Identifican la red cerebral responsable del párkinson y abren la puerta a mejores tratamientos

Un avance que podría no solo mejorar el control de los síntomas, sino incluso ralentizar la progresión de la enfermedad
Párkinson y parkinsonismo: por qué no son iguales y qué debes esperar de cada diagnóstico
Durante décadas, el párkinson se ha explicado principalmente como un trastorno del movimiento causado por la degeneración de neuronas productoras de dopamina en una región concreta del cerebro. Sin embargo, un nuevo hallazgo científico está cambiando esa visión.
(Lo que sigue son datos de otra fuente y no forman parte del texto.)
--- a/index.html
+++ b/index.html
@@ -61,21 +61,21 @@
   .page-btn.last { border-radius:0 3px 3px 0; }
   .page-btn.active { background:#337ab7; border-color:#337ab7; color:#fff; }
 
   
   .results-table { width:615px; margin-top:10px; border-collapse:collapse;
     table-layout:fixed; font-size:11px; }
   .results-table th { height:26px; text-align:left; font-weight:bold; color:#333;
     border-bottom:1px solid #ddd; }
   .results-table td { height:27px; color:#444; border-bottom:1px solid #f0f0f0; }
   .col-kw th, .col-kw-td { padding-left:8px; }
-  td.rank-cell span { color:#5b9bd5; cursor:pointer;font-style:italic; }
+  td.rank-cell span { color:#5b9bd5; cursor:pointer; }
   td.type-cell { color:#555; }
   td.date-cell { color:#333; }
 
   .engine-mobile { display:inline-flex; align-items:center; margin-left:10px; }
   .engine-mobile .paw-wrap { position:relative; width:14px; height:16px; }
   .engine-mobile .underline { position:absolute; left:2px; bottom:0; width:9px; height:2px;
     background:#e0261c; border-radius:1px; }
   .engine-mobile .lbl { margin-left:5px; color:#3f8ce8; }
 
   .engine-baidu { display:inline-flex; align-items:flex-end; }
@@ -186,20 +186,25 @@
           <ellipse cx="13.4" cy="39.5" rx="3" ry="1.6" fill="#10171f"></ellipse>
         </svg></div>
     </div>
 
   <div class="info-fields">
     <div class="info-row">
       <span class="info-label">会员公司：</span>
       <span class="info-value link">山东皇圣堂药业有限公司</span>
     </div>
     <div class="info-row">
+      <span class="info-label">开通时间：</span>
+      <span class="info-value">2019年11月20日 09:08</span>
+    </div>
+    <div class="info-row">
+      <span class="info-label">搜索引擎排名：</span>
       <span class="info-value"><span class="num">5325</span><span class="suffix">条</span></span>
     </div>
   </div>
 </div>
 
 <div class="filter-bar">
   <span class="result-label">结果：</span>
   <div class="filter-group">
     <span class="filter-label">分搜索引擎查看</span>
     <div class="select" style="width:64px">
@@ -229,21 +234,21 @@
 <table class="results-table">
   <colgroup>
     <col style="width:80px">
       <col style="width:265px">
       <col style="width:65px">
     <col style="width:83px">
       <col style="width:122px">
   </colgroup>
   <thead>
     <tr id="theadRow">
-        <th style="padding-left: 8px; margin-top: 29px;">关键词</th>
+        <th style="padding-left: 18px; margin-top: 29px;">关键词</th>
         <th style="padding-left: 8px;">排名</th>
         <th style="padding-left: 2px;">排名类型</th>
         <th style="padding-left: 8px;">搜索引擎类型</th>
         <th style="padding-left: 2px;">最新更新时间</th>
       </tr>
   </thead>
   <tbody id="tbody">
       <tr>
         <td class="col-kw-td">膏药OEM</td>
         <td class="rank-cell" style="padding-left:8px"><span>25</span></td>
Un grupo de investigadores internacionales ha sido capaz de identificar una red cerebral concreta cuya alteración podría explicar el origen y la evolución de esta patología además de, lo que resulta aún más relevante, abrir el camino hacia tratamientos más eficaces y personalizados.
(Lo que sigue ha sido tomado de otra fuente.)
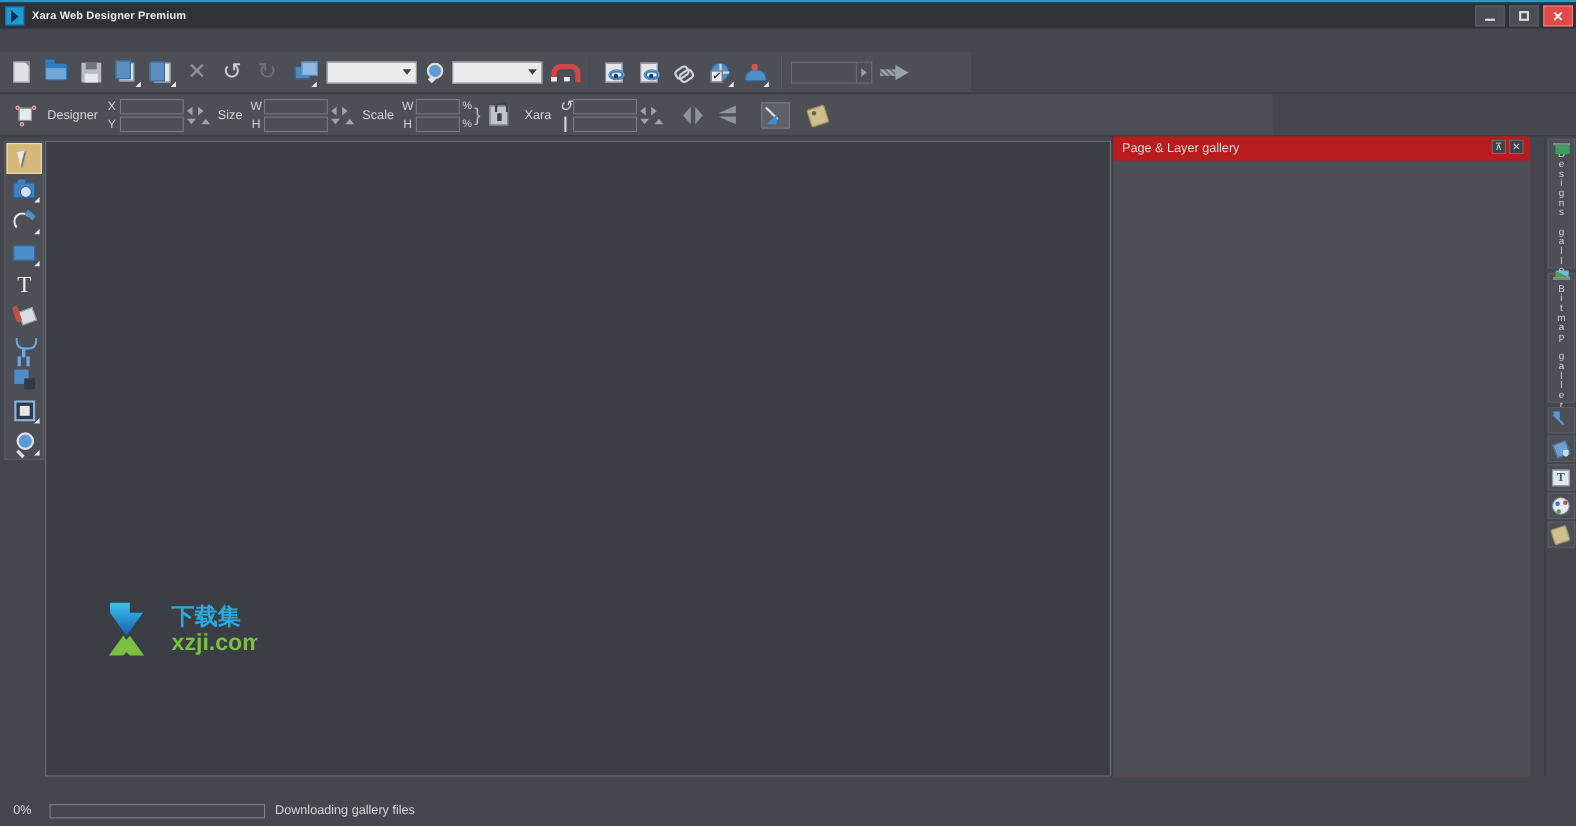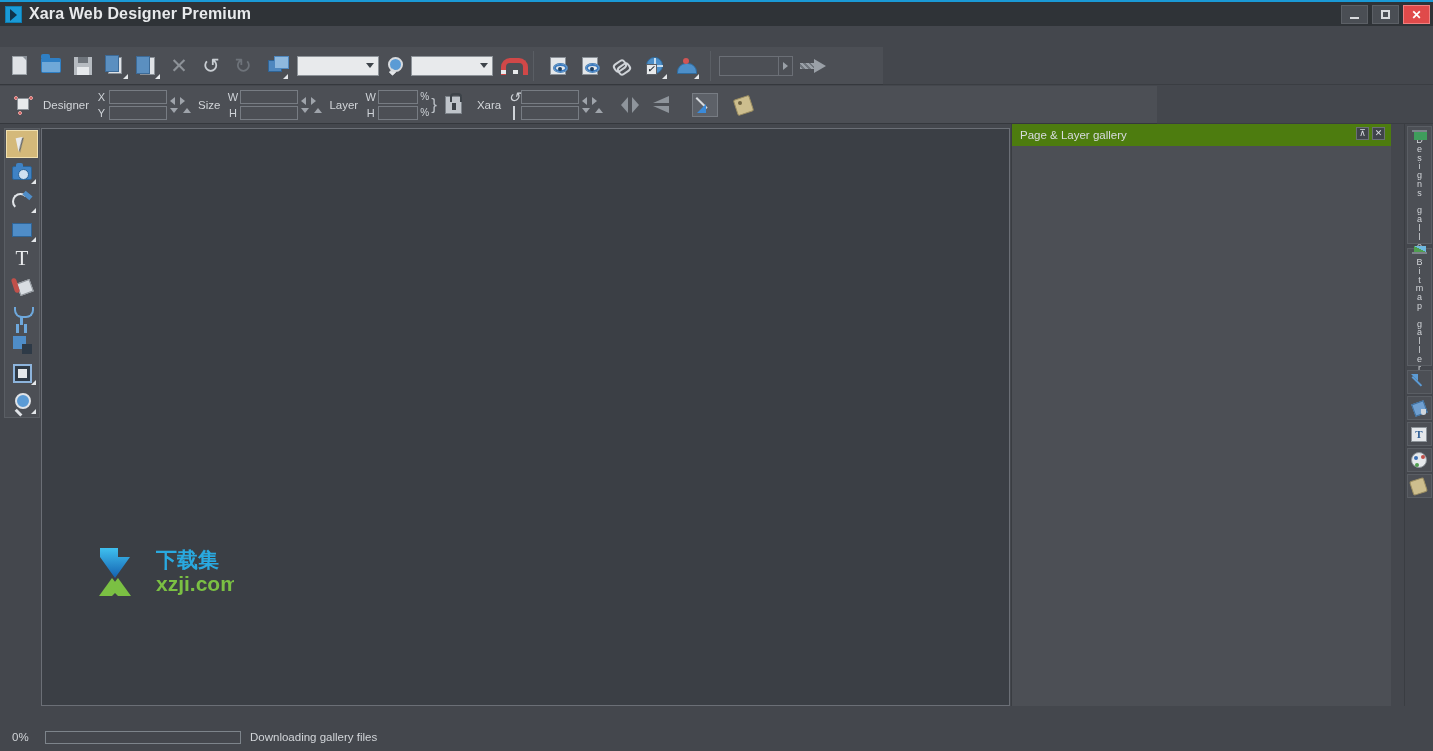--- a/index.html
+++ b/index.html
@@ -25,21 +25,21 @@
     border: 1px solid #0d7fb4;
   }
   .app-icon::after {
     content: ""; position: absolute; left: 4px; top: 2px;
     width: 0; height: 0;
     border-left: 7px solid #10334a;
     border-top: 6px solid transparent;
     border-bottom: 6px solid transparent;
   }
   .title-text {
-    color: #e8eaec; font-size: 16px; font-weight: bold;
+    color: #e8eaec; font-size: 10px; font-weight: bold;
     letter-spacing: .15px;
   }
   .win-btns { position: absolute; right: 3px; top: 3px; display: flex; gap: 4px; }
   .win-btn {
     width: 27px; height: 19px; background: #4a4e54;
     border: 1px solid #5c6066;
     display: flex; align-items: center; justify-content: center;
   }
   .win-btn.close { background: #e04a4a; border-color: #f08080; }
   .wb-min { width: 9px; height: 2px; background: #d8dadd; margin-top: 6px; }
@@ -299,21 +299,21 @@
   
   .canvas {
     position:absolute; left:41px; top:128px; width:969px; height:578px;
     background:#3b3f45; border:1px solid #6b6f76;
   }
   .watermark { position:absolute; left:52px; top:415px; width:140px; height:56px; }
 
   
   .gallery {
     position:absolute; left:1011px; top:124px; width:380px; height:582px;
-    background:#4d7c0f; border-left:1px solid #3a3d42;
+    background:#b91c1c; border-left:1px solid #3a3d42;
   }
   .gallery-head { height:22px; display:flex; align-items:center; padding-left:8px; position:relative; }
   .gallery-title { color:#d8dbdf; font-size:11.5px; }
   .gh-btns { position:absolute; right:6px; top:3px; display:flex; gap:3px; }
   .gh-btn { width:13px; height:13px; background:#3f434a; border:1px solid #6b6f76;
     display:flex;align-items:center;justify-content:center; color:#d8dbdf; font-size:9px; line-height:1;}
   .gallery-body { position:absolute; left:0; top:22px; right:0; bottom:0; background:#4c4f55; }
 
   
   .rail {
@@ -523,21 +523,21 @@
       <div class="spin-row">
           <span class="arw l"></span>
           <span class="arw r"></span>
         </div>
       <div class="spin-row">
           <span class="arw d"></span>
           <span class="arw u"></span>
         </div>
     </div>
 
-    <div class="ib-label">Layer</div>
+    <div class="ib-label">Scale</div>
     <div class="ib-rows">
       <div class="ib-row">
         <span class="ib-sublabel">W</span>
         <span class="ib-input sm"></span>
         <span class="ib-pct">%</span>
       </div>
       <div class="ib-row">
         <span class="ib-sublabel">H</span>
         <span class="ib-input sm"></span>
         <span class="ib-pct">%</span>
El párkinson es un trastorno neurodegenerativo que afecta a más de diez millones de personas en el mundo y cuyos tratamientos actuales se limitan a aliviar los síntomas, pero no frenan su progresión ni tampoco ofrecen una cura definitiva.
La red que conecta cuerpo y mente
El avance científico se centra en la llamada red de acción somato‑cognitiva, un circuito cerebral que integra funciones relacionadas con el movimiento, la planificación de acciones, la motivación, el estado corporal y los procesos cognitivos.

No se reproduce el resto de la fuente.